The taxonomic group to which red algae belong developed around 1 billion years ago; therefore, this apparent disadvantage does not affect the seaweed's ability to reproduce. Lavaut wanted to know how these species reproduced, and her adviser Myriam Valero, a population geneticist at the CNRS, was also interested in this.

Valero observed that most fertilization occurs at low tide, when there is little water, throughout the years of observing the algae in the tidepools around Europe. Idotea balthica, crustaceans resembling a cross between a shrimp and a pill bug, are in large swarms swimming inside the algae then. Valero and her colleagues questioned if they were carrying sperm on their bodies.
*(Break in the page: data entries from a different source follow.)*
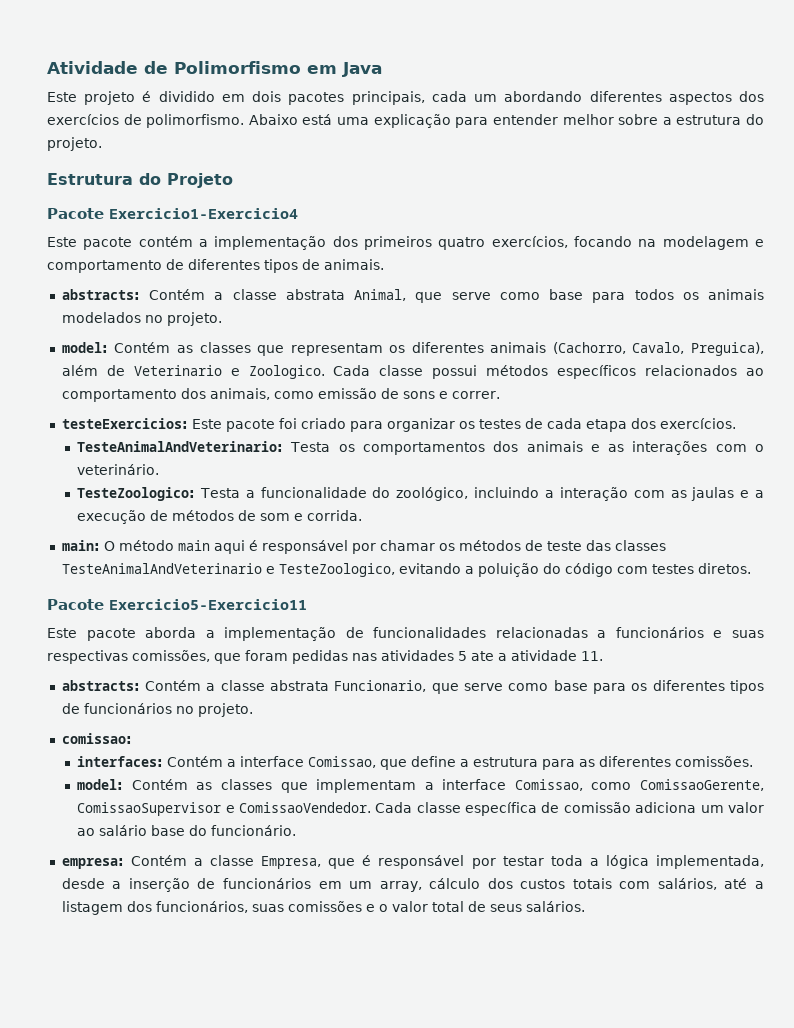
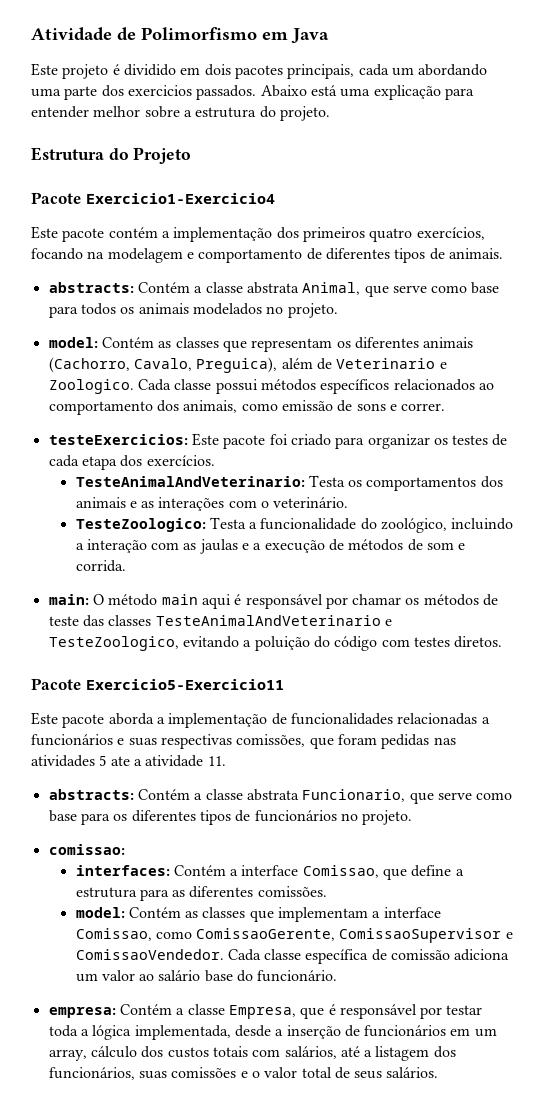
- Este projeto é dividido em dois pacotes principais, cada um abordando diferentes aspectos dos exercícios de polimorfismo.
+ Este projeto é dividido em dois pacotes principais, cada um abordando uma parte dos exercicios passados.

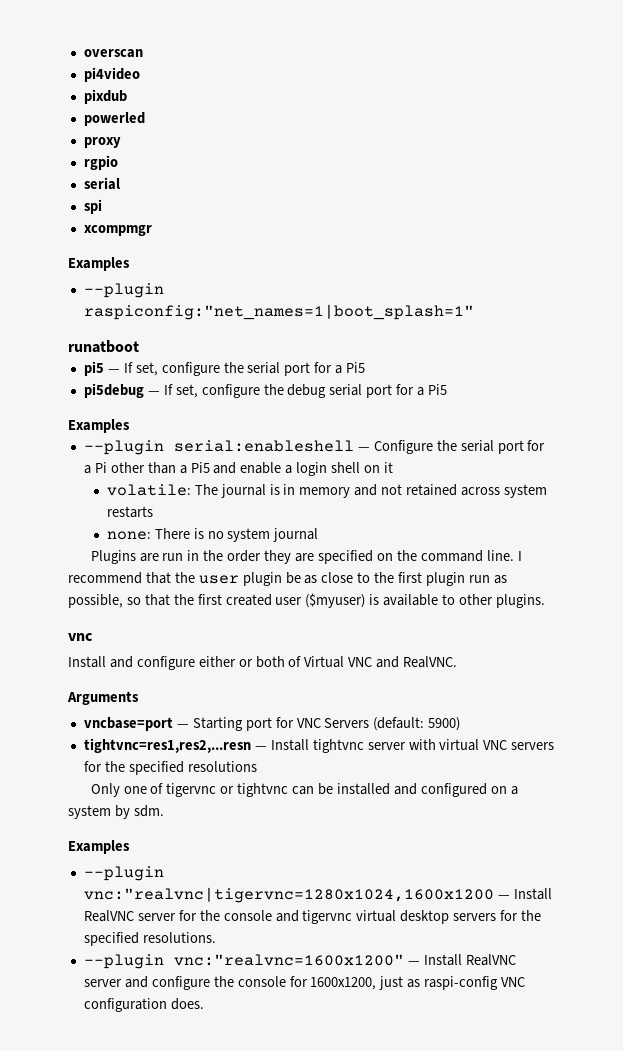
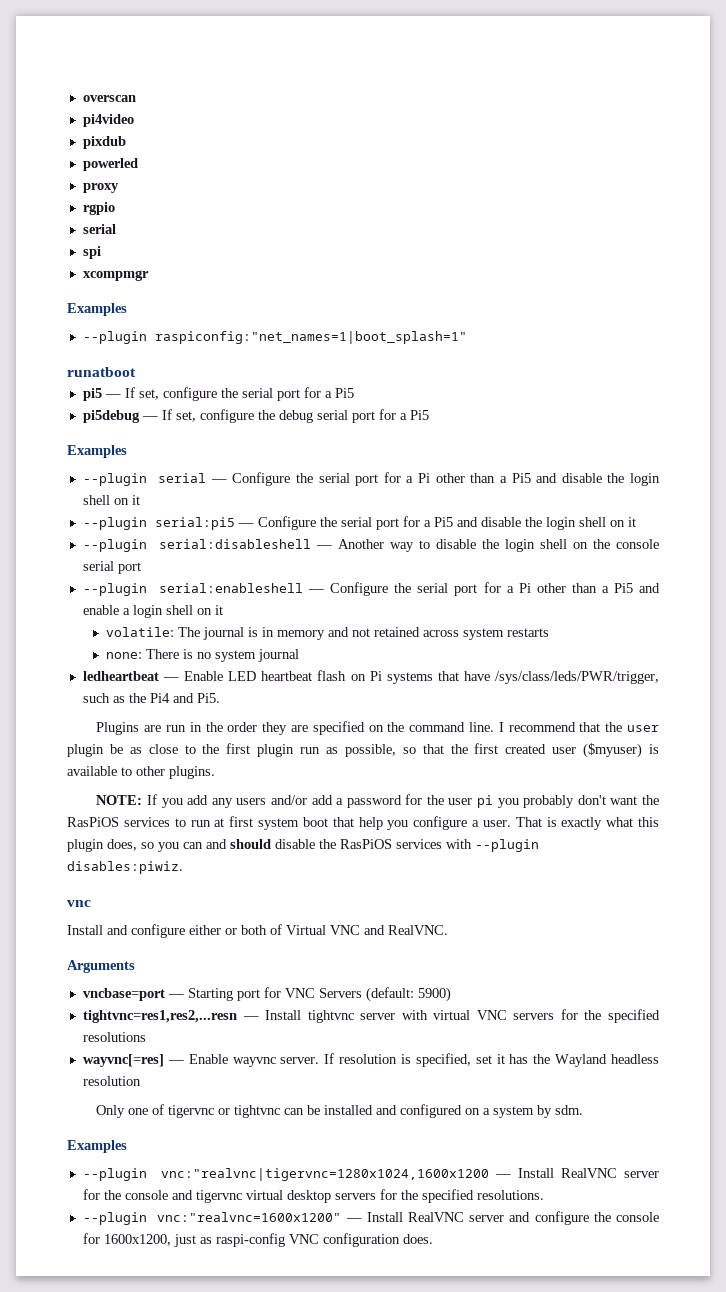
+ --plugin serial — Configure the serial port for a Pi other than a Pi5 and disable the login shell on it
+ --plugin serial:pi5 — Configure the serial port for a Pi5 and disable the login shell on it
+ --plugin serial:disableshell — Another way to disable the login shell on the console serial port
+ ledheartbeat — Enable LED heartbeat flash on Pi systems that have /sys/class/leds/PWR/trigger, such as the Pi4 and Pi5.
+ NOTE: If you add any users and/or add a password for the user pi you probably don't want the RasPiOS services to run at first system boot that help you configure a user. That is exactly what this plugin does, so you can and should disable the RasPiOS services with --plugin disables:piwiz.
+ wayvnc[=res] — Enable wayvnc server. If resolution is specified, set it has the Wayland headless resolution

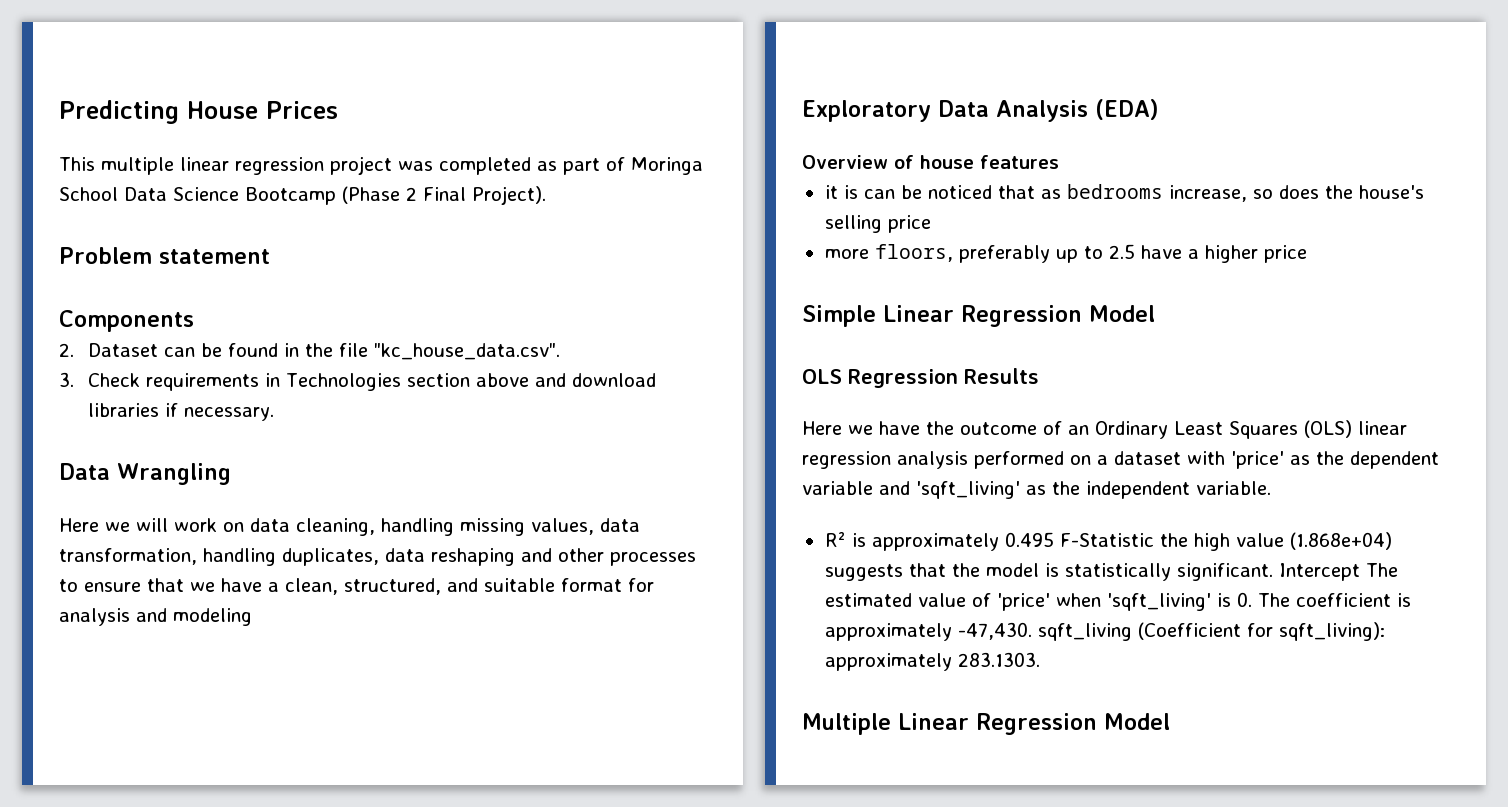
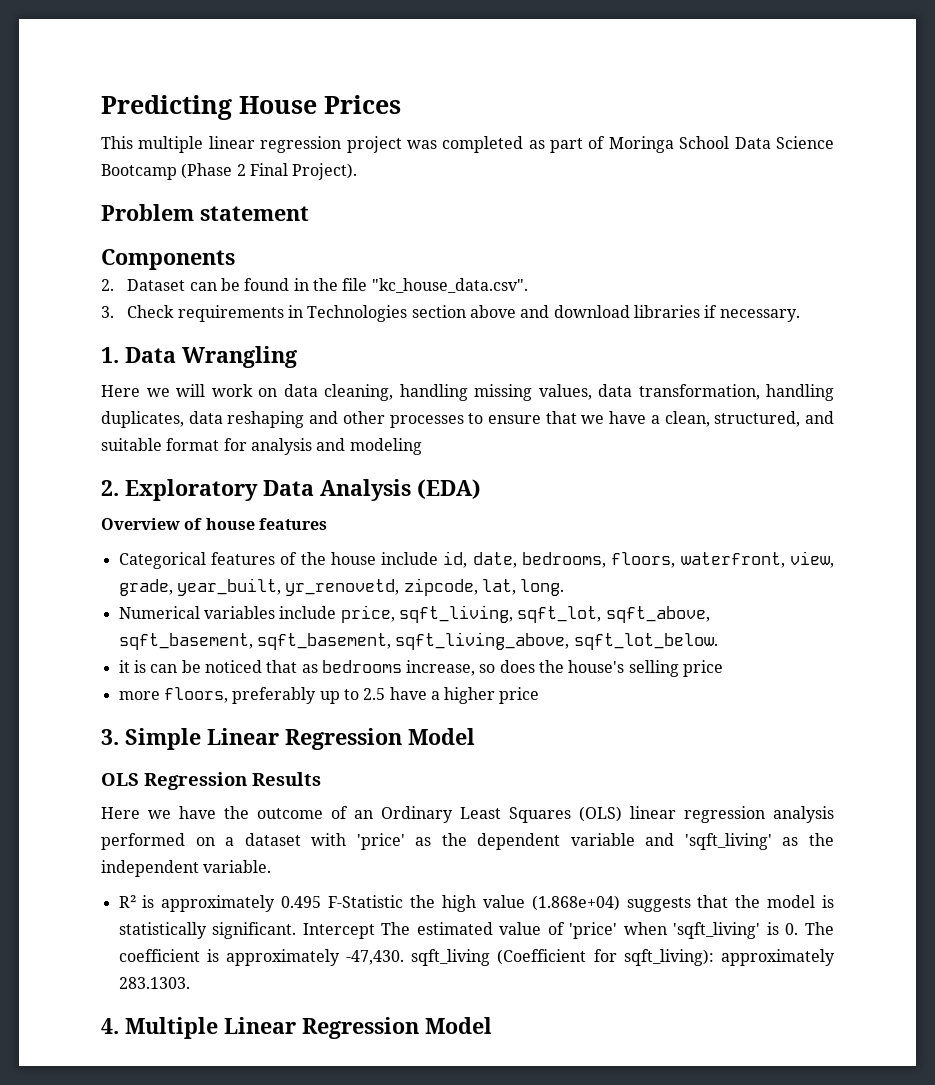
- Data Wrangling
+ 1. Data Wrangling
- Exploratory Data Analysis (EDA)
+ 2. Exploratory Data Analysis (EDA)
+ Categorical features of the house include id, date, bedrooms, floors, waterfront, view, grade, year_built, yr_renovetd, zipcode, lat, long.
+ Numerical variables include price, sqft_living, sqft_lot, sqft_above, sqft_basement, sqft_basement, sqft_living_above, sqft_lot_below.
- Simple Linear Regression Model
+ 3. Simple Linear Regression Model
- Multiple Linear Regression Model
+ 4. Multiple Linear Regression Model

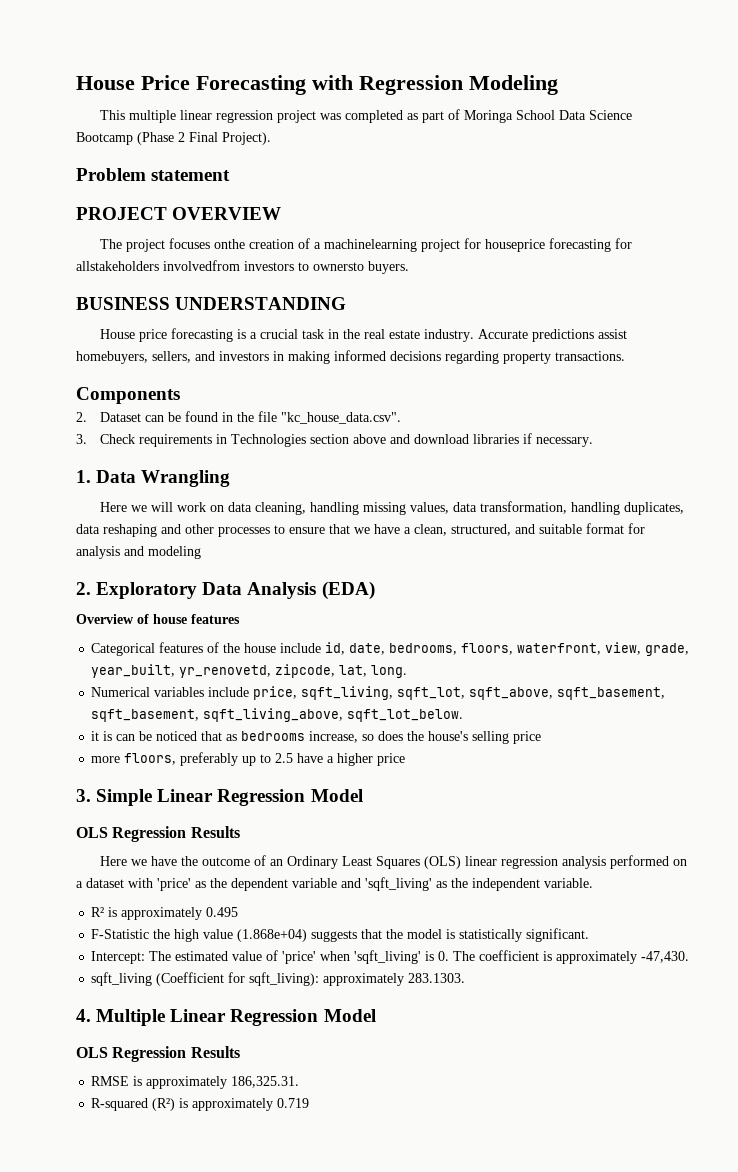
- Predicting House Prices
+ House Price Forecasting with Regression Modeling
+ PROJECT OVERVIEW
+ The project focuses onthe creation of a machinelearning project for houseprice forecasting for allstakeholders involvedfrom investors to ownersto buyers.
+ BUSINESS UNDERSTANDING
+ House price forecasting is a crucial task in the real estate industry. Accurate predictions assist homebuyers, sellers, and investors in making informed decisions regarding property transactions.
- R² is approximately 0.495 F-Statistic the high value (1.868e+04) suggests that the model is statistically significant. Intercept The estimated value of 'price' when 'sqft_living' is 0. The coefficient is approximately -47,430. sqft_living (Coefficient for sqft_living): approximately 283.1303.
+ R² is approximately 0.495
+ F-Statistic the high value (1.868e+04) suggests that the model is statistically significant.
+ Intercept: The estimated value of 'price' when 'sqft_living' is 0. The coefficient is approximately -47,430.
+ sqft_living (Coefficient for sqft_living): approximately 283.1303.
  4. Multiple Linear Regression Model
+ OLS Regression Results
+ RMSE is approximately 186,325.31.
+ R-squared (R²) is approximately 0.719

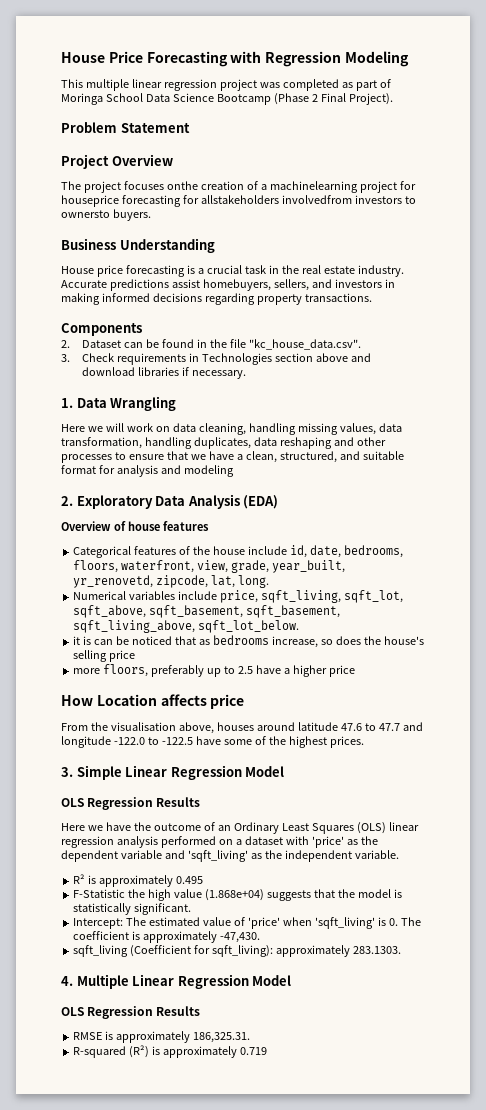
- Problem statement
- PROJECT OVERVIEW
+ Problem Statement
+ Project Overview
- BUSINESS UNDERSTANDING
+ Business Understanding
+ How Location affects price
+ From the visualisation above, houses around latitude 47.6 to 47.7 and longitude -122.0 to -122.5 have some of the highest prices.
Both creatures are supporting one another in this instance. Algae offer protection and nourishment for the isopods in the form of an algal biofilm that covers G. gracilis. These red algae can photosynthesize thanks to cleaning.

Prehistoric Underwater Plants

Evolutionary biologists and pollination ecologists point out that although two teams identified a behavior that appears identical, the two studies had significant variances.

Despite having similar names, seaweed and seagrass are two highly distinct creatures with quite different evolutionary histories. 

Seagrasses originated from terrestrial plants that migrated to the sea while retaining certain characteristics of the land. According to Ollerton, seaweeds have only a tenuous connection to plants and are a subspecies of algae. They are very old animals that went through evolution long before land plants emerged from the water.

According to the new research, animals may be more susceptible due to their significant and previously unrecognized interactions with water plants and algae. For red algae, for instance, most pollination occurs in shallow tide pools, where development, climatic change, and pollution may disturb the delicate dance between animals and the plants they pollinate.